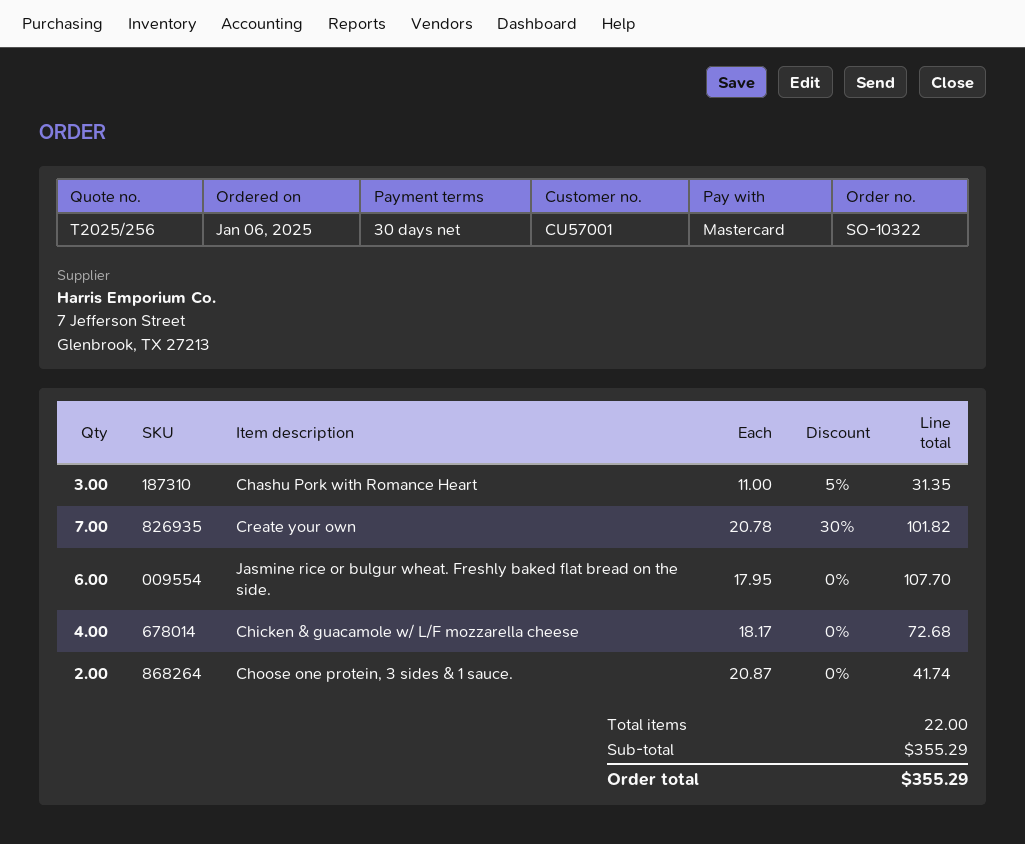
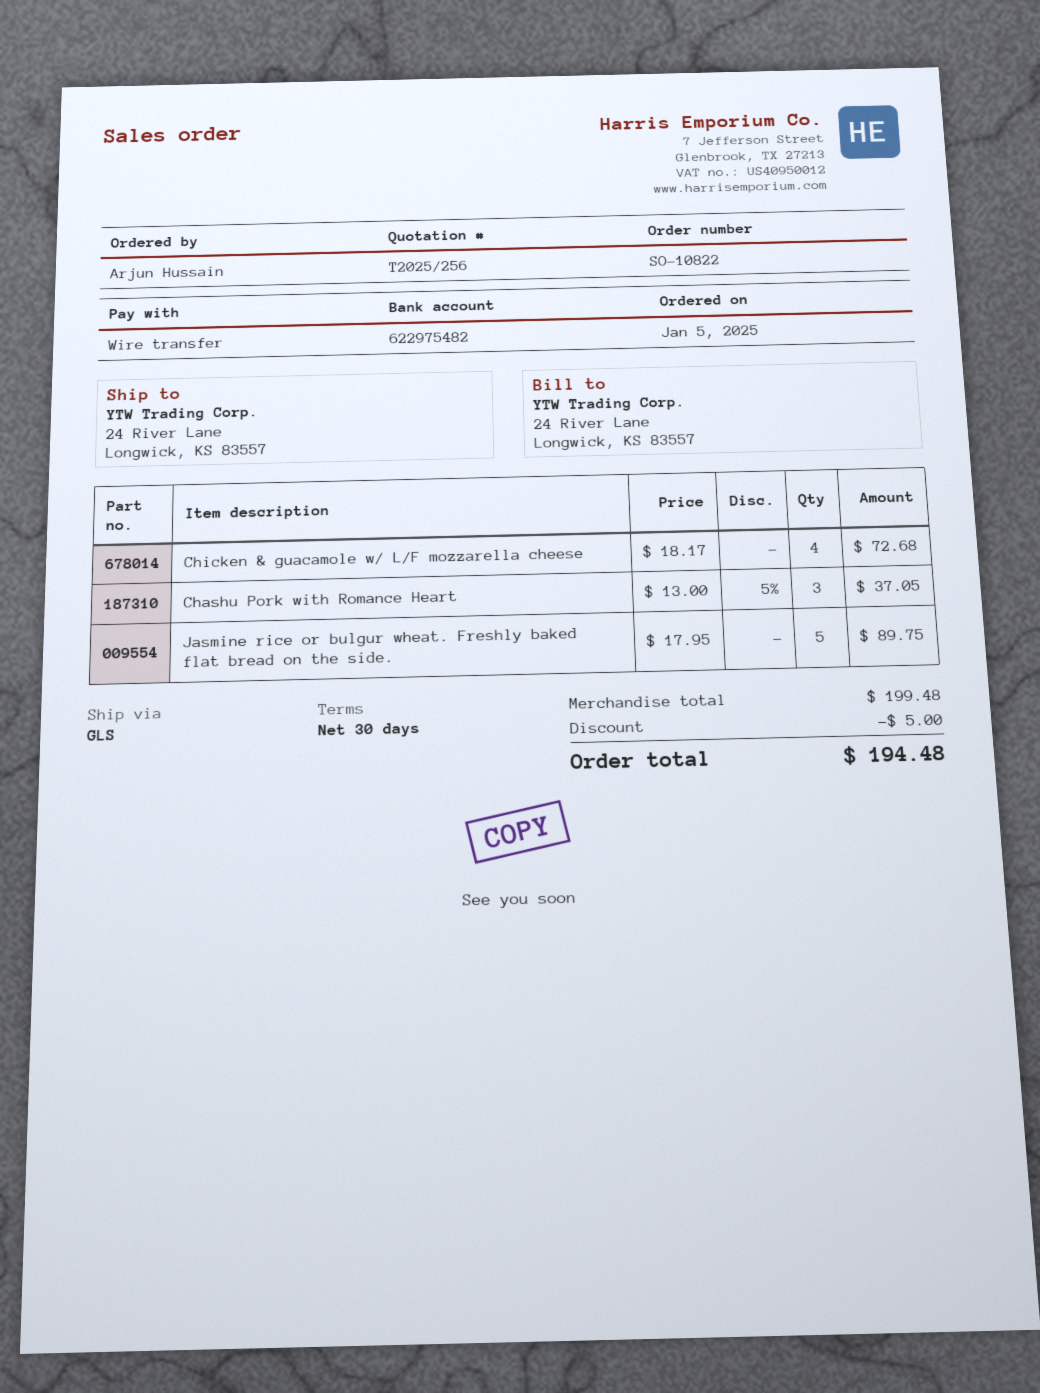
order number: SO-10322 -> SO-10822
order date: 2025-01-06 -> 2025-01-05
payment method: Mastercard -> bank transfer
Chashu Pork with Romance Heart: 3 x 11.00 - 5% = 31.35 -> 3 x 13.00 - 5% = 37.05
Create your own: 7 x 20.78 - 30% = 101.82 -> none
Jasmine rice or bulgur wheat. Freshly baked flat bread on the side.: 6 x 17.95 = 107.70 -> 5 x 17.95 = 89.75
Choose one protein, 3 sides & 1 sauce.: 2 x 20.87 = 41.74 -> none
subtotal: 355.29 -> 199.48
discount: none -> 5.00
total: 355.29 -> 194.48

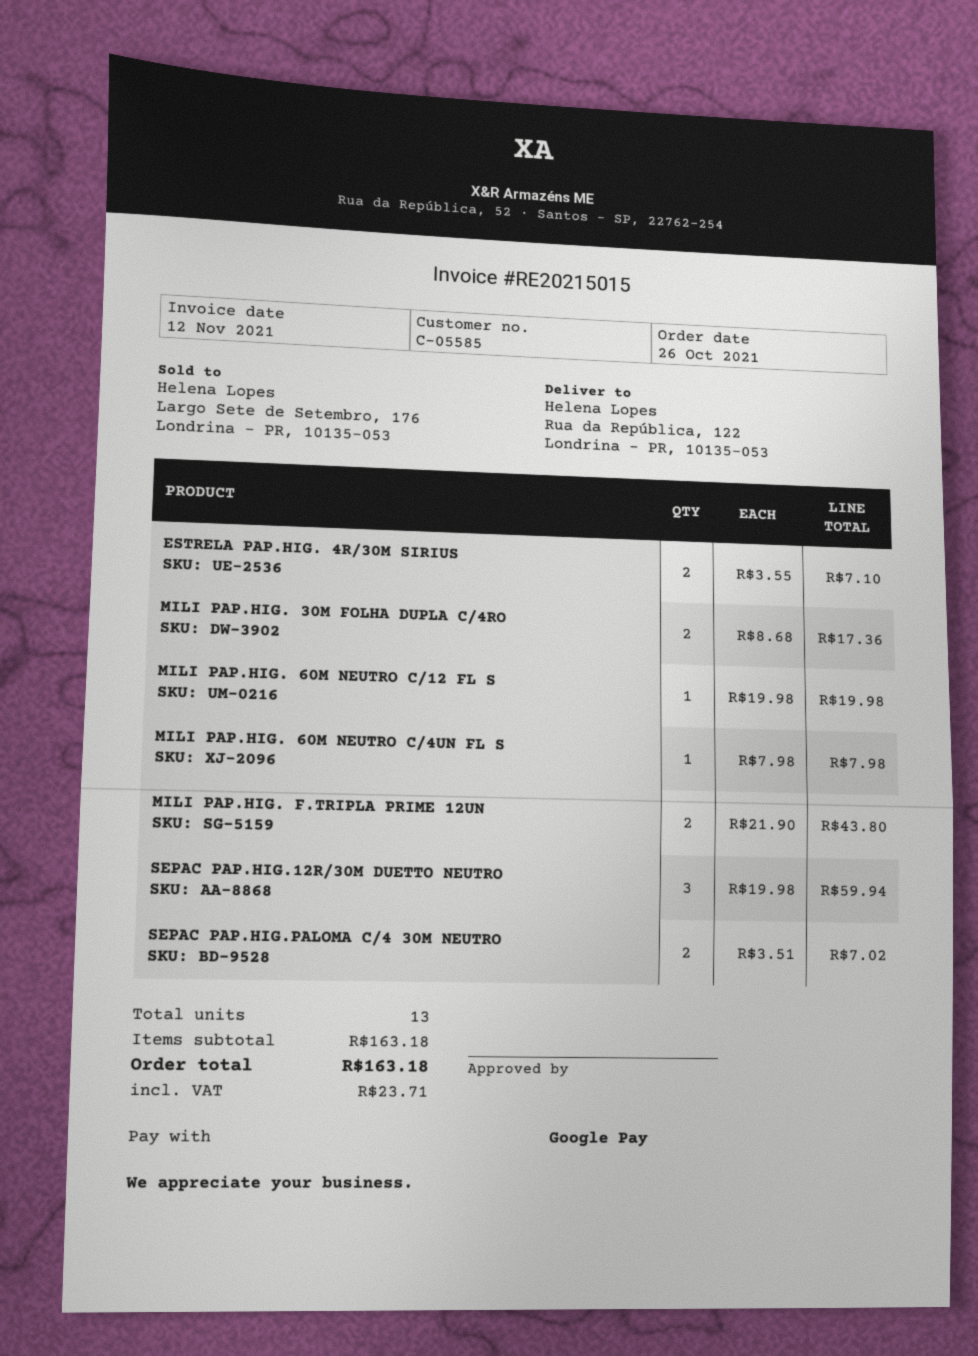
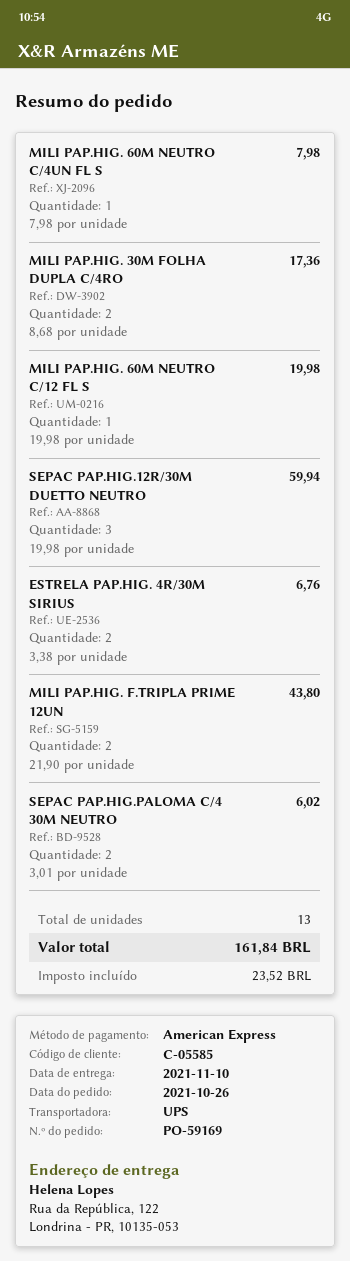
payment method: Google Pay -> American Express
ESTRELA PAP.HIG. 4R/30M SIRIUS: 2 x 3.55 = 7.10 -> 2 x 3.38 = 6.76
SEPAC PAP.HIG.PALOMA C/4 30M NEUTRO: 2 x 3.51 = 7.02 -> 2 x 3.01 = 6.02
tax: 23.71 -> 23.52
total: 163.18 -> 161.84

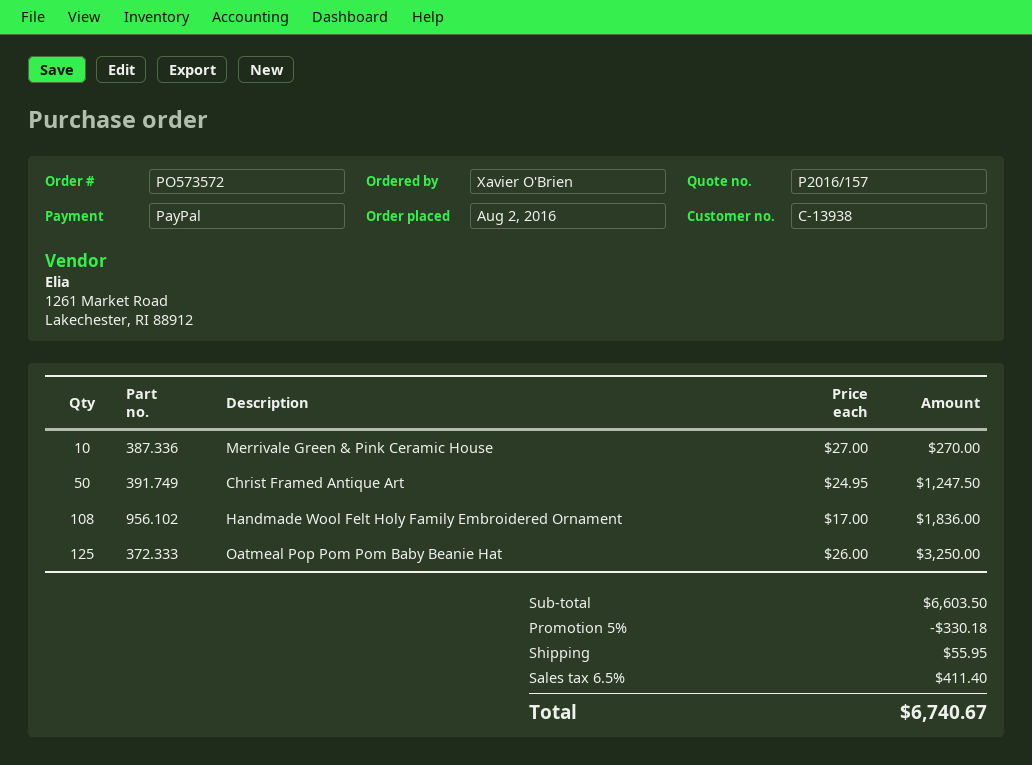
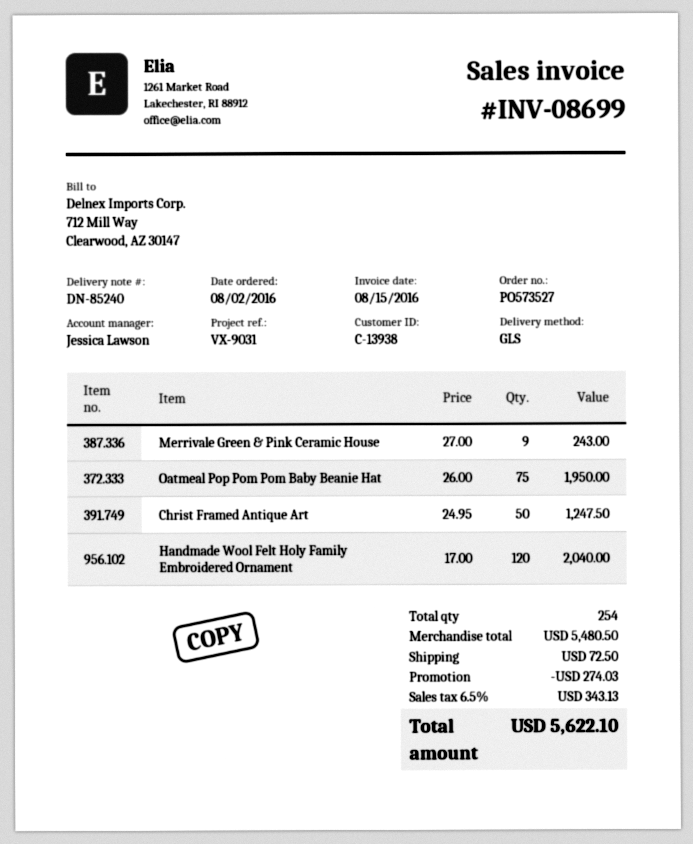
order number: PO573572 -> PO573527
Merrivale Green & Pink Ceramic House: 10 x 27.00 = 270.00 -> 9 x 27.00 = 243.00
Handmade Wool Felt Holy Family Embroidered Ornament: 108 x 17.00 = 1836.00 -> 120 x 17.00 = 2040.00
Oatmeal Pop Pom Pom Baby Beanie Hat: 125 x 26.00 = 3250.00 -> 75 x 26.00 = 1950.00
subtotal: 6603.50 -> 5480.50
discount: 330.18 -> 274.03
shipping: 55.95 -> 72.50
tax: 6.5% = 411.40 -> 6.5% = 343.13
total: 6740.67 -> 5622.10

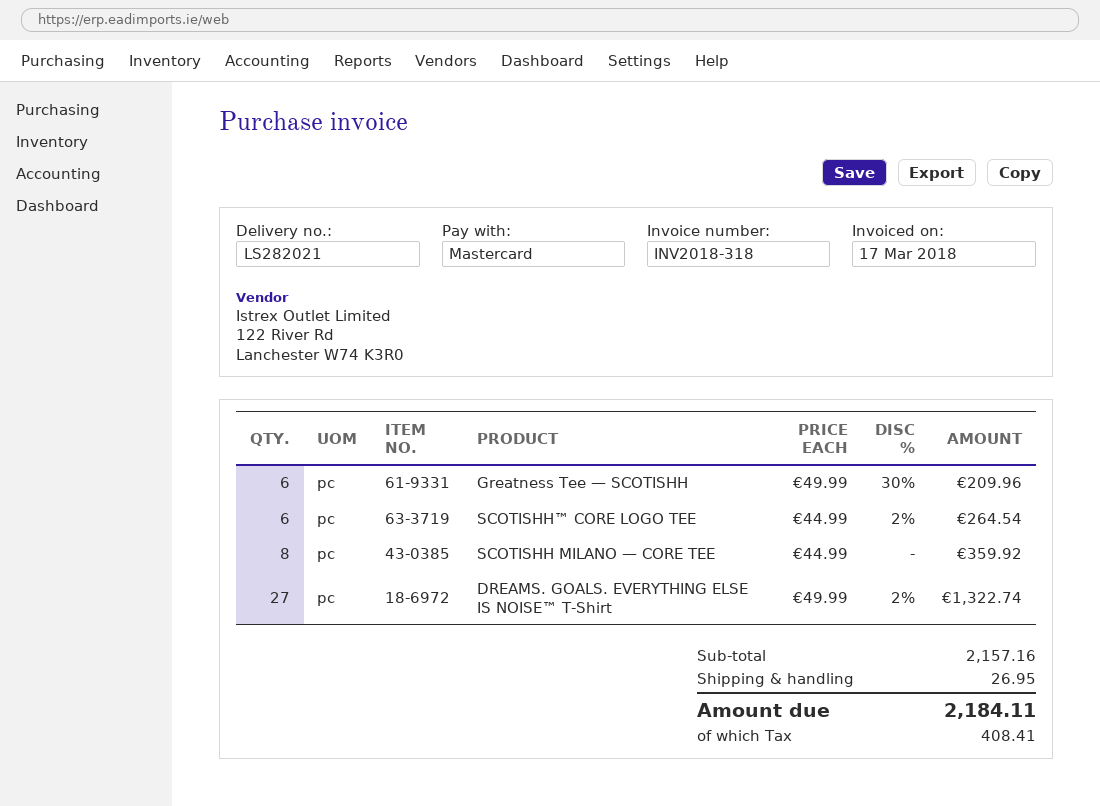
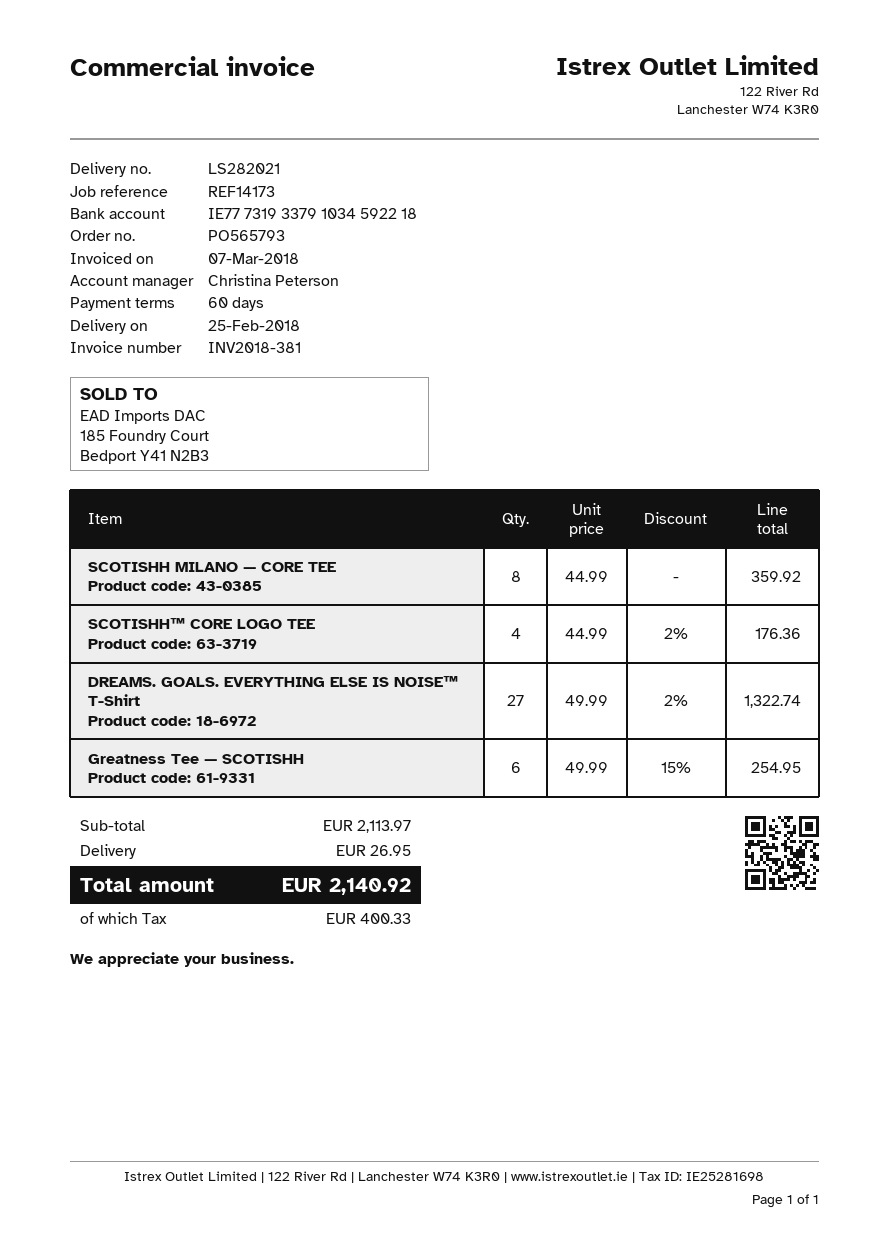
invoice number: INV2018-318 -> INV2018-381
invoice date: 2018-03-17 -> 2018-03-07
Greatness Tee — SCOTISHH: 6 x 49.99 - 30% = 209.96 -> 6 x 49.99 - 15% = 254.95
SCOTISHH™ CORE LOGO TEE: 6 x 44.99 - 2% = 264.54 -> 4 x 44.99 - 2% = 176.36
subtotal: 2157.16 -> 2113.97
tax: 408.41 -> 400.33
total: 2184.11 -> 2140.92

---+---

## Work instructions
For each line in the records that holds "payment", show that line as it stands.

## Exercise solution
payment method: Mastercard -> bank transfer
payment method: Google Pay -> American Express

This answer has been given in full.